Faut-il s’étendre sur la qualité vraie ou supposée du nouvel album de Radiohead ? La plupart d’entre vous auront, de toute façon, probablement écouté le huitième opus du quintet d’Oxford dont la sortie physique est imminente et les derniers réticents y resteront complètement indifférents… Lançons-nous tout de même.
« The King of the Limbs » aura généré pas mal de controverse, y compris parmi les fans, trouvant l’album assez fade en comparaison du précédent de 2007, le très pop « In Rainbows ». Thom Yorke et sa clique signent un retour à la musique expérimentale dans l’esprit d' »Amnesiac » (2001), entre morceaux instrumentaux aux accents ethniques ( »Bloom », portée par une rythmique qui évoque les dunums africains ; « Feral » dont les sonorités flirtent avec le maqâm), et électronique minimaliste à l’accent organique prononcé (c’est pour coller avec le titre du disque en fait). Alors que « Hail to The Thief » (2003) et « In Rainbows » sonnaient le retour progressif de l’aspect pop-rock du groupe, pour le plus grand plaisir des fans de la première heure, Radiohead semble de nouveau s’orienter dans la voie de la recherche musicale, comme pour clore une partition commencée il y a maintenant 10 ans. Le renouveau a pourtant de quoi décevoir : alors que le groupe s’était montré avant-gardiste par rapport au reste de l’industrie musicale en proposant aux fans de payer le prix désiré pour leur nouvel album, Radiohead a fait aujourd’hui marche arrière et propose son album au prix fort, y compris pour la version digitale ; une copieuse version collector vinyl dont nous verrons la couleur – en papier journal paraît-il – en mai prochain étant mise en avant pour appâter le client. Pari réussi ?
La première écoute enchante mais déstabilise quelque peu : si Radiohead a une fois de plus modifié son enveloppe musicale, il est difficile de distinguer la contribution de chacun de ses membres dans le travail de composition. Ce retour très électronique, déroulé selon une rythmique pop ne fait véritablement émerger que la voix – fantomatique – de Thom Yorke et les fantaisies musicales de Greenwood (pas Colin, l’autre). Pour un peu, on verrait bien davantage ici le successeur du projet solo électronique de Thom Yorke »The Eraser » sorti en 2006 qu’un véritable nouvel album de Radiohead. Là où certains y verront un nouveau virage pour la formation d’Oxford, d’autres blâmeront le manque d’idée (et un clip ridicule). L’album est néanmoins loin, très loin d’être inintéressant. D’anciens morceaux non présents sur les albums précédents ont eu le droit à un relifting complet pour la sortie de ce nouvel opus ( »Morning Mr Magpie », écrite à l’origine durant les sessions d »In Rainbows », dont la batterie se répand tel un torrent et maintient une tension permanente ; »Codex » avec son piano électrisé à la »Pyramid Song »). Même si la structure reste très minimaliste, le mixage de l’album évoque un fourmillement de sons d’une incroyable vivacité, met de côté la performance individuelle de chacun des membres, unis. Seul »Lotus Flower » s’autorise une véritable parenthèse pop, efficace et maîtrisée, dans la continuité de l’album précédent.

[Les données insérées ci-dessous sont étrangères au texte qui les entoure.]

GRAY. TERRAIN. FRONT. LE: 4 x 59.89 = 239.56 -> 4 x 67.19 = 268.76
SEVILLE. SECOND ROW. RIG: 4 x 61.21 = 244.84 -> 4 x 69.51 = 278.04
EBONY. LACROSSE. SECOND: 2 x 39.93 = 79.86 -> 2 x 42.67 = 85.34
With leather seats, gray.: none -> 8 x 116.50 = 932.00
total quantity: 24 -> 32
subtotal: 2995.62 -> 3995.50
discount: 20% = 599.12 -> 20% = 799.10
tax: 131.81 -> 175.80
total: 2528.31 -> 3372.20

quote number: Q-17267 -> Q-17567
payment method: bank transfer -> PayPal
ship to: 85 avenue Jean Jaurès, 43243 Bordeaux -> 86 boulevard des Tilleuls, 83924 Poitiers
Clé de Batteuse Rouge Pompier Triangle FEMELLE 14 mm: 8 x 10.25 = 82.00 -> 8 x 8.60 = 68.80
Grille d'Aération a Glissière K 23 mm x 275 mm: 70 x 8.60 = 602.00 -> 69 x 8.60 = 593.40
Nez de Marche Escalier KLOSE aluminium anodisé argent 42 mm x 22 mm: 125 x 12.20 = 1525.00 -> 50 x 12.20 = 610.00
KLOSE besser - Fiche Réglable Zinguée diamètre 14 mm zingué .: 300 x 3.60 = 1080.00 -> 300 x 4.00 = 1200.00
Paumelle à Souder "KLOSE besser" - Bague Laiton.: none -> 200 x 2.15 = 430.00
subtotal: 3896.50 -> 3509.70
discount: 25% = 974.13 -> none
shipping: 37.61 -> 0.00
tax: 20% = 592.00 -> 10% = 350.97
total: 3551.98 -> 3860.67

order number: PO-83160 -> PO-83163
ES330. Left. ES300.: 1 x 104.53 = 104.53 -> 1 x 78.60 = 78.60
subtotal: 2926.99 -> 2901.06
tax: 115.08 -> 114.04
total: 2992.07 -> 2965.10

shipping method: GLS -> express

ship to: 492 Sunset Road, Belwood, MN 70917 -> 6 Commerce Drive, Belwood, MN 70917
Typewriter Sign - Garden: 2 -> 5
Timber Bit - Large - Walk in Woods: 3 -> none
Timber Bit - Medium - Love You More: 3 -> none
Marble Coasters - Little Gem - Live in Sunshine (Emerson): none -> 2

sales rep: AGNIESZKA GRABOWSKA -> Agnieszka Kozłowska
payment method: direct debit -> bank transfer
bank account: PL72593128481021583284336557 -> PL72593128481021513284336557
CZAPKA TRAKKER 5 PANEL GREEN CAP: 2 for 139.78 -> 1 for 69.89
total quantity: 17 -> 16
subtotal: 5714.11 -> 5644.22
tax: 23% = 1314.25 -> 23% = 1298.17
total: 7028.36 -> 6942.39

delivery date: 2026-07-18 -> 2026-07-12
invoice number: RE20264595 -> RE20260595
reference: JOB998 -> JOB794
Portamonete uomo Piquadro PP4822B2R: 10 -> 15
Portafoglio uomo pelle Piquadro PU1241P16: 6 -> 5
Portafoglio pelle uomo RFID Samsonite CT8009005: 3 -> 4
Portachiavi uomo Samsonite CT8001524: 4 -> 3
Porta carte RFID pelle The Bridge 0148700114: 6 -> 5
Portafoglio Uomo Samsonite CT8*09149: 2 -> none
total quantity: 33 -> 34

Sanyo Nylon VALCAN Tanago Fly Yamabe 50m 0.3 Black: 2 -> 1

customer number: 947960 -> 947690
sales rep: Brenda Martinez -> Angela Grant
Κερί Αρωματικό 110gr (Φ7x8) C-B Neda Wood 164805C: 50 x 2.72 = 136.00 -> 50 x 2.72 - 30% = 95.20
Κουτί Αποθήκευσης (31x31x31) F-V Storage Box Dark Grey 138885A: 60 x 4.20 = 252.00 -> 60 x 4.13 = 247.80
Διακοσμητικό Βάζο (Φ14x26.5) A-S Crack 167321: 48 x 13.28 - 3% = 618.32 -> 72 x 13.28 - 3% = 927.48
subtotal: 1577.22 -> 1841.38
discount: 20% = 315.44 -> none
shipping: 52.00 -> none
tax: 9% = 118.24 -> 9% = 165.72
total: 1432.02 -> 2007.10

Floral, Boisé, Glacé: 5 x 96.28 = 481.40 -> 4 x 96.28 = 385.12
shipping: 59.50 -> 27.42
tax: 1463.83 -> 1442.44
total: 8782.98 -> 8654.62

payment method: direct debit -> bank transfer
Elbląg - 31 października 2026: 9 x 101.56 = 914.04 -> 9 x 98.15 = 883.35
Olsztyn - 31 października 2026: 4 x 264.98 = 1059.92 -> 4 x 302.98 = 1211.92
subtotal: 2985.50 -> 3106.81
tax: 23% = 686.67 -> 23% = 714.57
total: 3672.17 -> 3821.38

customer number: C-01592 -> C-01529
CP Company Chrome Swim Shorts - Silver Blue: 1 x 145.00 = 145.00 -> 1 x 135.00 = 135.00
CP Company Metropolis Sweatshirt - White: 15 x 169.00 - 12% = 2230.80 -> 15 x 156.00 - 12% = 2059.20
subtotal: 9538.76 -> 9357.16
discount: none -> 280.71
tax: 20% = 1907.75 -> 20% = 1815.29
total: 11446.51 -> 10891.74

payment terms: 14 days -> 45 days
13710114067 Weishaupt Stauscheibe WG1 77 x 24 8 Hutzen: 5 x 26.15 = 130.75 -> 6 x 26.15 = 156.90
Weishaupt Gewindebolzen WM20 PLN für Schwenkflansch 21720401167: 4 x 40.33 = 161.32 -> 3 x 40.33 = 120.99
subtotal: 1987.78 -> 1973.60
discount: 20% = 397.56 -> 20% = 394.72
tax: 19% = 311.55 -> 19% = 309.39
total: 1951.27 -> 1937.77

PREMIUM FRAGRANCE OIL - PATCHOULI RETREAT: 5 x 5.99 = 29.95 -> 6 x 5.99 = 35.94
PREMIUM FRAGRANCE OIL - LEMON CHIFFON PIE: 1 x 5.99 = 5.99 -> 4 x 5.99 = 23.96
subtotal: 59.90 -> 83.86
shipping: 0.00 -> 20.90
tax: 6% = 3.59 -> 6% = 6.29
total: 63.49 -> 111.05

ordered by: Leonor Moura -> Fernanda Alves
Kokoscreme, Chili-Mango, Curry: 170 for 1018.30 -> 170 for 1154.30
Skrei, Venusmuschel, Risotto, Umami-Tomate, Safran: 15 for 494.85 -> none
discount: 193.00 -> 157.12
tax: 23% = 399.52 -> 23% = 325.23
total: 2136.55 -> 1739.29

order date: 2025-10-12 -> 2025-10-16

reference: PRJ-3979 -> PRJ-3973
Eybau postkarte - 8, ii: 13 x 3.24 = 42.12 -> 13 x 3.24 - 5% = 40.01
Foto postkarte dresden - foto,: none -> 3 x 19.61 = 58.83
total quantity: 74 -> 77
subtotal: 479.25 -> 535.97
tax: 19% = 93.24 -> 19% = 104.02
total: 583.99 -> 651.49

Ce qui ressort de ce King of Limbs, c’est une musique plus optimiste, dont on a pu entendre les prémisses dans l’album précédent. À l’écoute de morceaux tels que »Give Up The Ghosts » ou »Lotus Flower », la voix de Thom Yorke se mue de manière très féminine, de la même manière qu’il avait pu le faire pour la première fois à travers »Nude » ou »The Reckoner ». Il s’agit surtout d’un abandon délibéré de ce qui a fait son succès et une une prise de distance avec son univers élitiste et fermé, comme en témoignent d’ailleurs les nombreux projets annexes auxquels les membres du groupe se consacrent depuis maintenant 5 ans. Le groupe a très certainement moins à prouver que lors de son revirement au début de la décennie 2000, alors que le groupe traversait une crise musicale. Radiohead, comme lieu de retrouvailles ? En attendant le prochain album, prenons le tout comme.